Saídas para o Sporting criaram vazio em Atenas
As transferências de Ioannidis e Vagiannidis para o Sporting deixaram o Panathinaikos enfraquecido. O avançado e o lateral eram titulares indiscutíveis, e a sua saída obrigou a uma reestruturação que nunca foi devidamente colmatada.
Rui Vitória desejava reforços de peso para compensar essas baixas, mas as escolhas da direção não convenceram o técnico de 55 anos.
Reforços sem impacto e alvos falhados
O treinador português tinha sugerido nomes como Taremi, ex-FC Porto, que acabou no rival Olympiacos, ou Simon Banza, avançado do Sp. Braga. Porém, o Panathinaikos optou por Cyriel Dessers, contratado ao Rangers, e por jogadores como Zaroury, Pantovic e Taborda, que nem sequer eram opções pedidas pelo técnico.
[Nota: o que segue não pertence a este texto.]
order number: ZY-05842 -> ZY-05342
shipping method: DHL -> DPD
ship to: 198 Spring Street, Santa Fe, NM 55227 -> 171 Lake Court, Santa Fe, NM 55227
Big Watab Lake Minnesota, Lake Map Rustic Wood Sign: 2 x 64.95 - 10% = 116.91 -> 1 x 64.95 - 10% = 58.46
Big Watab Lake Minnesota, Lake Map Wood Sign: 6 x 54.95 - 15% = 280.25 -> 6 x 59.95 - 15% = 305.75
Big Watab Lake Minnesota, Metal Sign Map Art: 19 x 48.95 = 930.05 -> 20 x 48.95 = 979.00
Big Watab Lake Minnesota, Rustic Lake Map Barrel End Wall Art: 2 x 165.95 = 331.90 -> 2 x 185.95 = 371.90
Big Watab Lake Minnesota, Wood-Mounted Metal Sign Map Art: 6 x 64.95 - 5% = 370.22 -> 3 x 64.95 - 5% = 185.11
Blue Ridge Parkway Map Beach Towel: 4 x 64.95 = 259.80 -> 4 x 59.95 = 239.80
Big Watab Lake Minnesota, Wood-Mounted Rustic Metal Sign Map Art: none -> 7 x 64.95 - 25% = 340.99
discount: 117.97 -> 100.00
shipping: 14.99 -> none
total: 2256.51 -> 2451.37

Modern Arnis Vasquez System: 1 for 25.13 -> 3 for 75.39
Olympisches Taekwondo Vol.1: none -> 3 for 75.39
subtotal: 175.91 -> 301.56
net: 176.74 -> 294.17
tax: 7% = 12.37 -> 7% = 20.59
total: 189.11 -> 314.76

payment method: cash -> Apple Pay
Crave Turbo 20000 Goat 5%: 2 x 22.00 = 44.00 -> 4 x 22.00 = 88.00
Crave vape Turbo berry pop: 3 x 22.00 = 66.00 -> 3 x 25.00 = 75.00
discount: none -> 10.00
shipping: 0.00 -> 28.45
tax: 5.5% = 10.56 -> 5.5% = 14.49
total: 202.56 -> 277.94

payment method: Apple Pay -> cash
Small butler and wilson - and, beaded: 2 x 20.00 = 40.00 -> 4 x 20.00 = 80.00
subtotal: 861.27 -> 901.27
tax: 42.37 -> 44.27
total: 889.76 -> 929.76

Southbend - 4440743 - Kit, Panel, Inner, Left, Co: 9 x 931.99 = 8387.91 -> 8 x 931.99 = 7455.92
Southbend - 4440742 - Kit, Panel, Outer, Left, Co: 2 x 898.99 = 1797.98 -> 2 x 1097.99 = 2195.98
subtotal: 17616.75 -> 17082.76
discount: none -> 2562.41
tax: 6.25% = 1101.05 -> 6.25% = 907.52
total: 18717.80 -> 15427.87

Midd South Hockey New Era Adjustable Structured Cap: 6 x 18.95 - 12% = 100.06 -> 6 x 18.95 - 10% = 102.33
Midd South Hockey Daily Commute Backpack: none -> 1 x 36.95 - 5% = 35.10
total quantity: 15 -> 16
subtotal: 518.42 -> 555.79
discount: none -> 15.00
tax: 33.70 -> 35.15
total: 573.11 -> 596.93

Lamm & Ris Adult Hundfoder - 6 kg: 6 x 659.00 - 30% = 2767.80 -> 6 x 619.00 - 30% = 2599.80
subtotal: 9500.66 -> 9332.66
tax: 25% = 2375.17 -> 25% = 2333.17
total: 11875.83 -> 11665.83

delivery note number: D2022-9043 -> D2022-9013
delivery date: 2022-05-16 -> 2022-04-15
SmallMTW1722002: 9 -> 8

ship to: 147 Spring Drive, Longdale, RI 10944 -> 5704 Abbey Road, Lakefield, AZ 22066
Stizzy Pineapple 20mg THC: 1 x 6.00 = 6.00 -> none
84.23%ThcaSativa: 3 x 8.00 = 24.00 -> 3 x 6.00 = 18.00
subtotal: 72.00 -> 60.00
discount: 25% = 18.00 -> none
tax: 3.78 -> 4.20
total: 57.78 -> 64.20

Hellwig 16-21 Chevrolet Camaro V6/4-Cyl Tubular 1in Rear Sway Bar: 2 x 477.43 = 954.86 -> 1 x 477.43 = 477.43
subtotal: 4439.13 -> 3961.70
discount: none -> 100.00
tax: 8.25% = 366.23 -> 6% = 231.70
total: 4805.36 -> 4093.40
Além disso, os atrasos na inscrição de alguns atletas inviabilizaram a sua utilização nas pré-eliminatórias europeias, aumentando a frustração do treinador.
Resultados abaixo das expectativas
Nos 43 jogos ao serviço do Panathinaikos, Rui Vitória somou 22 vitórias, 10 empates e 11 derrotas. Esta época, em oito jogos oficiais, registava apenas uma vitória. O desaire de domingo frente ao Kifisias (2-3) foi a gota de água.
Perante este cenário, o treinador e a direção entenderam que não existiam condições para continuar, consumando a saída por mútuo acordo.